Lauterkeit im Handeln

Wenn wir nicht immer wieder Anregungen für den Alltag aus dem Evangelium holen, dann ist das ein Zeichen dafür, daß wir es nicht genügend betrachten. Viele von euch sind noch jung, andere bereits älter: aber wir alle wollen gute Frucht bringen, sonst wären wir nicht hier. Wir versuchen, in unser Tun den Geist des Opfers hineinzulegen und den Willen, mit den uns von Gott anvertrauten Talenten zu wuchern, weil wir den göttlichen Eifer für die Seelen in uns spüren. Und doch geschähe es nicht zum erstenmal, daß ein Gutwilliger in die Falle dieses Zusammenspiels - ex pharisaeis et herodianis (Mk 12,13) - geriete, in die Falle von Menschen also, die als Christen die Rechte Gottes verteidigen müßten und sich statt dessen mit den Kräften des Bösen verbinden, um die zu bedrängen, die doch ihre Brüder im Glauben und Diener am Werk des einen Erlösers sind.
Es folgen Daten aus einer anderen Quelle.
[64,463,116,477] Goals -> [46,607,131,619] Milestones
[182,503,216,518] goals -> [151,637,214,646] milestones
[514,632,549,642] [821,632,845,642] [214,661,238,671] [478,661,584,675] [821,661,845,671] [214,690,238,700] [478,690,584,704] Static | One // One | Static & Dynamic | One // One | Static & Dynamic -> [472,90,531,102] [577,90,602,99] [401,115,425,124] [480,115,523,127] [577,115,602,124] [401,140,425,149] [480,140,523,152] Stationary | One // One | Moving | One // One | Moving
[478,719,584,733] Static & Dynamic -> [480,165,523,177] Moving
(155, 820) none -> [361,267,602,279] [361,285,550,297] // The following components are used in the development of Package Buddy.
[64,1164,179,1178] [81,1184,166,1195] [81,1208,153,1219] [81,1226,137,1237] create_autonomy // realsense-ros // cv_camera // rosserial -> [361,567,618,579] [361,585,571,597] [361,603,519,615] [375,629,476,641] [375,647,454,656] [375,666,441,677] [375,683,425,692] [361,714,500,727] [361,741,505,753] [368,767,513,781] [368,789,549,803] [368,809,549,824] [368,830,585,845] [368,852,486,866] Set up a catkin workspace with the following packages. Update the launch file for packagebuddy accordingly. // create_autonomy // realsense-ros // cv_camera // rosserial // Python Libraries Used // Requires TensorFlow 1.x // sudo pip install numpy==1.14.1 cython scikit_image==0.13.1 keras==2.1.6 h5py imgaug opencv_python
Seid klug, tut alles in Einfachheit, denn das ist eine Tugend der echten Kinder Gottes. Redet und handelt mit Natürlichkeit. Geht den Dingen auf den Grund, wenn ihr ein Problem seht, und bleibt nicht an der Oberfläche. Und seid euch schon im voraus darüber im klaren, daß das heiligmäßige und ernsthafte Erfüllen unserer Christenpflichten bei anderen und auch bei uns selbst Unbehagen auslösen kann.

Mischt euch oft unter die Gestalten des Neuen Testaments. Nehmt voller Glück jene ergreifenden Episoden vom göttlichen und menschlichen Handeln und Sprechen des Meisters in euch auf, wenn Er die wunderbaren Parabeln von der Vergebung und von der ständig bleibenden Liebe zu seinen Kindern erzählt. Auch heute ahnen wir in der ständigen Aktualität des Evangeliums etwas vom Himmel: Es wird vernehmbar, spürbar, ja mit Händen greifbar, daß Gott uns beschützt; und dieser göttliche Schutz wird immer deutlicher, je mehr wir trotz unseres Stolperns voranschreiten, beginnen und immer wieder beginnen - denn darin besteht das innere Leben, das sich aus der Hoffnung auf Gott nährt.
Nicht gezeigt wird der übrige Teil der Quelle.